Open notebook · Options research · In progress

IV Crush, Quantified.

A working paper on the implied-volatility crush trade. The setup is simple. The conventional wisdom is loud. Whether the trade actually pays after costs is a real question, and I'm not the first person to find that the loud version isn't quite right.

Brad O'Haire Status: methodology firm · 2 of 5 cycles measured Stack: Python · CBOE chains · vectorized backtest

Why this work

Most public IV-crush write-ups quote a P&L number that excludes the things that kill the trade.

The pitch is clean: implied vol spikes into earnings, drops the morning after, sell the spike, collect the difference.

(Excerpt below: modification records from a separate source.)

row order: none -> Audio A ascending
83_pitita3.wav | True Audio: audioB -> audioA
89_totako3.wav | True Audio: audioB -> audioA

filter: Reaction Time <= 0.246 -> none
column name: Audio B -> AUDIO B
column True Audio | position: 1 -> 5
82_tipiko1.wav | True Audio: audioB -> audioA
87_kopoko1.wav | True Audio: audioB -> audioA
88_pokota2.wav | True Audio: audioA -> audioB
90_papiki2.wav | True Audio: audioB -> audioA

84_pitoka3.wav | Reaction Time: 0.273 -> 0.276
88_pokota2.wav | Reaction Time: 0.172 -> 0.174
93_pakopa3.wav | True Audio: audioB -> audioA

The pitch is also incomplete. It almost never accounts for the move in the underlying eating the credit, transaction costs on multi-leg structures, or the asymmetry between the days IV crushes and the days the stock prints a 12% surprise. This notebook is the version of that backtest where I refuse to skip those parts.

Craft on display

Vectorized backtesting
Options chain parsing
Variance risk premium
Transaction cost modeling
Position sizing
Bias auditing
Scientific writing
Pre-registration

Working summary

The trade exists. Implied vol does drop sharply after earnings. The variance risk premium around earnings is real and well-documented in the academic literature.
The retail version of the trade is overstated. Most public write-ups quote gross P&L on a single ticker over a handful of cycles. That isn't a strategy, it's a story.
What I'm measuring. Five earnings cycles across the S&P 100, defined-risk structures only, transaction costs separated as a line item, with the underlying move accounted for honestly.
What's measured so far. Cycles 1 and 2 (Q3 and Q4 2025). Edge after costs is positive but smaller than the gross IV drop suggests. The headline win rate hides a meaningful left tail.
What's not measured yet. Cycles 3 through 5. Position-sizing sensitivity. Comparison to a naive short-straddle baseline. The full results post will replace this section once those land.

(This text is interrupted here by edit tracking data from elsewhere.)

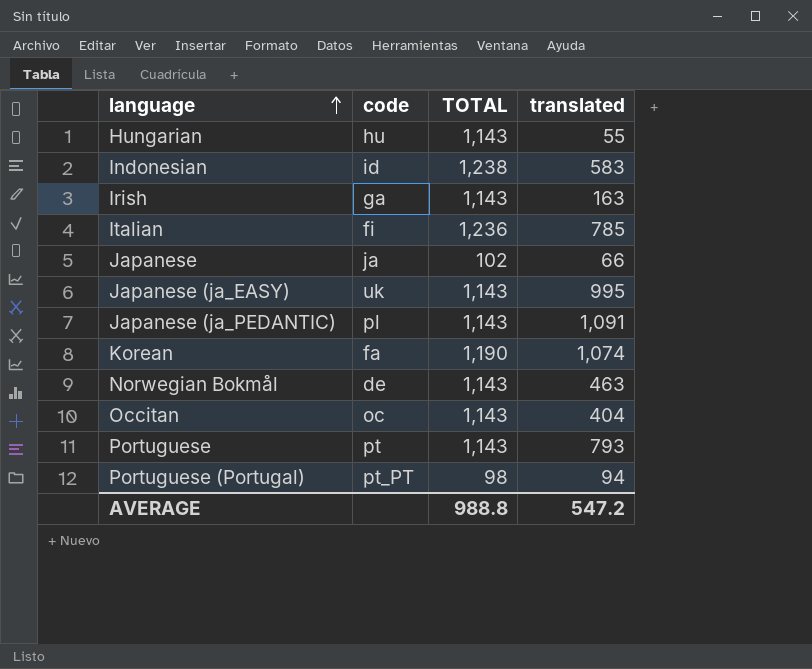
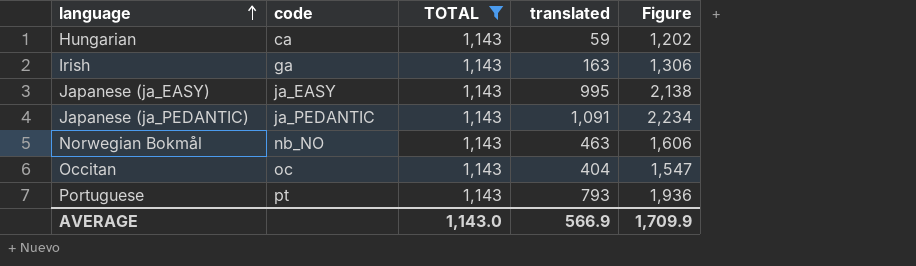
filter: none -> TOTAL = 1,143
column Figure | formula: none -> [TOTAL] + [translated]
Hungarian | code: hu -> ca
Hungarian | translated: 55 -> 59
Japanese (ja_EASY) | code: uk -> ja_EASY
Japanese (ja_PEDANTIC) | code: pl -> ja_PEDANTIC
Norwegian Bokmål | code: de -> nb_NO
AVERAGE | TOTAL: 988.8 -> 1,143.0
AVERAGE | translated: 547.2 -> 566.9

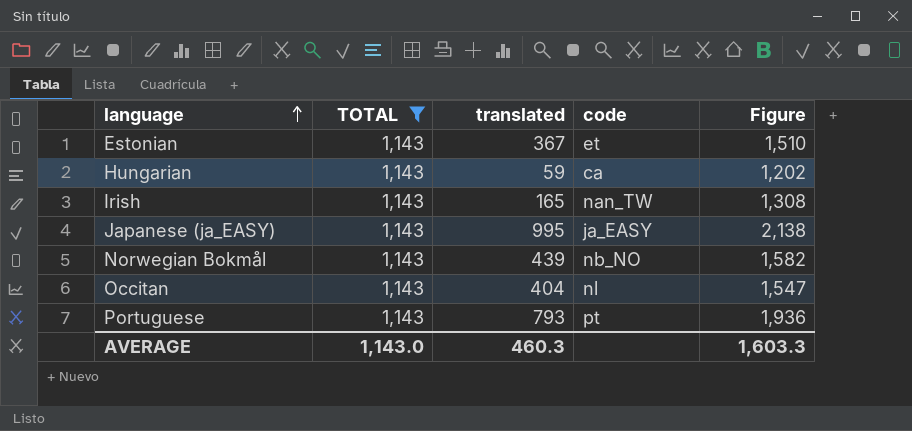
column code | position: 2 -> 4
row Japanese (ja_PEDANTIC): ja_PEDANTIC | 1,143 | 1,091 | 2,234 -> none
row Estonian: none -> 1,143 | 367 | et | 1,510
Irish | translated: 163 -> 165
Irish | code: ga -> nan_TW
Irish | Figure: 1,306 -> 1,308
Norwegian Bokmål | translated: 463 -> 439
Norwegian Bokmål | Figure: 1,606 -> 1,582
Occitan | code: oc -> nl
AVERAGE | translated: 566.9 -> 460.3
AVERAGE | Figure: 1,709.9 -> 1,603.3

01 / The trade I'm trying to falsifyThe pitch, and what it leaves out

The IV-crush trade in its retail form is one of the most repeated setups on options Twitter. The structure is usually some flavor of short premium going into an earnings announcement: short straddle, short strangle, iron condor, or a calendar spread. The thesis is that implied volatility is overpriced into the event because everyone wants to hedge, and then collapses the next morning once uncertainty resolves. Sell the overpriced premium, buy it back cheaper, pocket the difference.

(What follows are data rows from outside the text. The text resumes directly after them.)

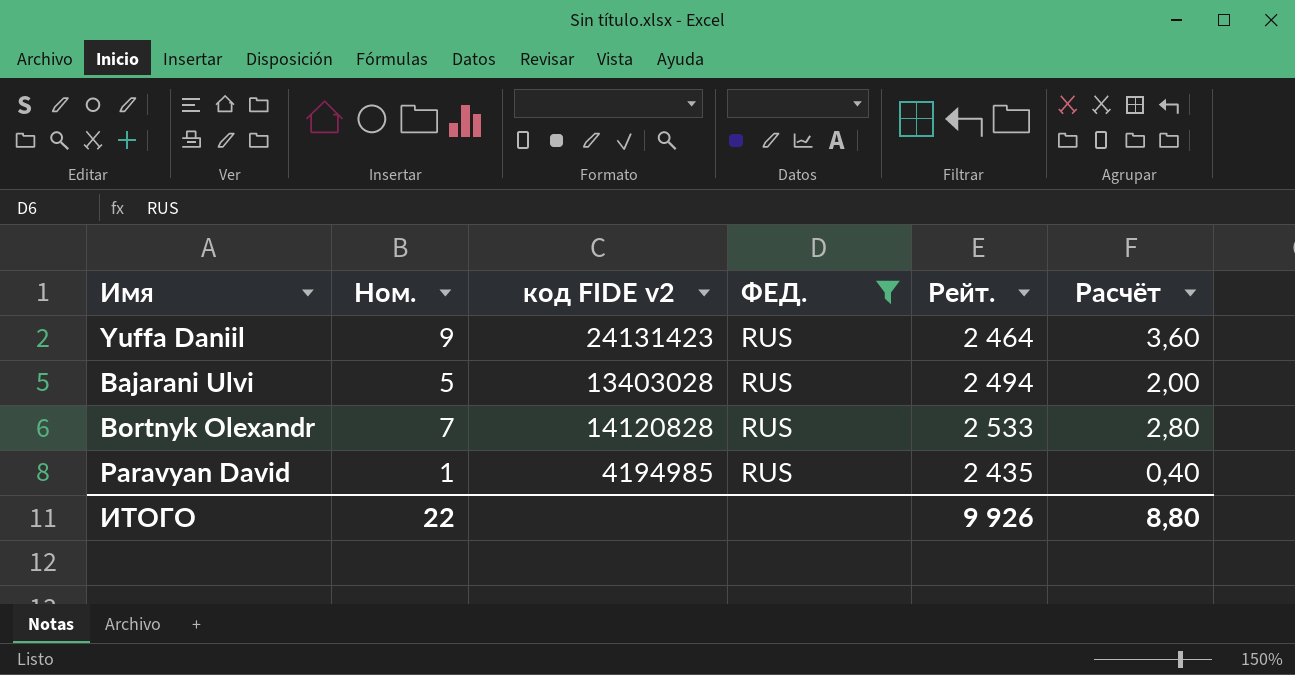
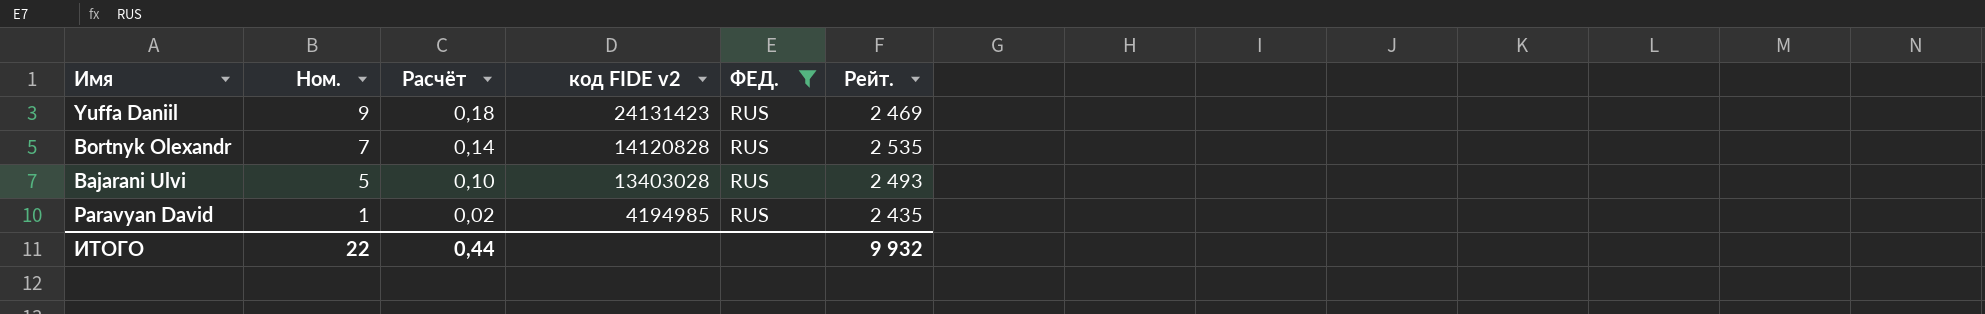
row order: none -> Ном. descending
column Расчёт | formula: [Ном.] * 0,4 -> [Ном.] * 0,02
column Расчёт | position: 6 -> 3
Yuffa Daniil | Рейт.: 2 464 -> 2 469
Bortnyk Olexandr | Рейт.: 2 533 -> 2 535
Bajarani Ulvi | Рейт.: 2 494 -> 2 493
ИТОГО | Расчёт: 8,80 -> 0,44
ИТОГО | Рейт.: 9 926 -> 9 932

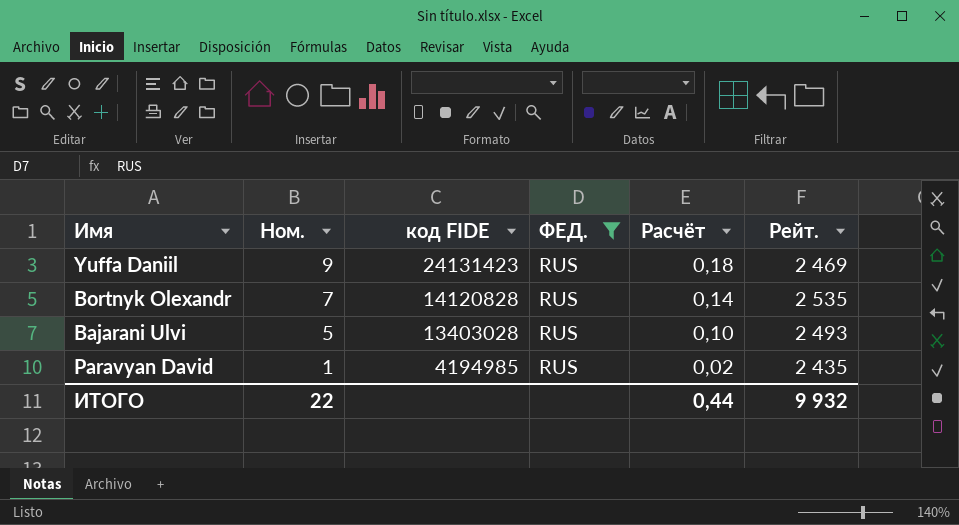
column name: код FIDE v2 -> код FIDE
column Расчёт | position: 3 -> 5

The thesis is not wrong. The variance risk premium around scheduled earnings has been documented in finance literature since the late nineties. The problem with the retail version is everything around the thesis. Three things go missing in almost every public backtest I've seen:

One. The move in the underlying. IV can crush 40% and you can still lose money on a short straddle if the stock moves more than the breakeven implied by the premium you sold. The whole point of the IV being elevated is that the market is pricing in a real possibility of a big move. Sometimes that move shows up.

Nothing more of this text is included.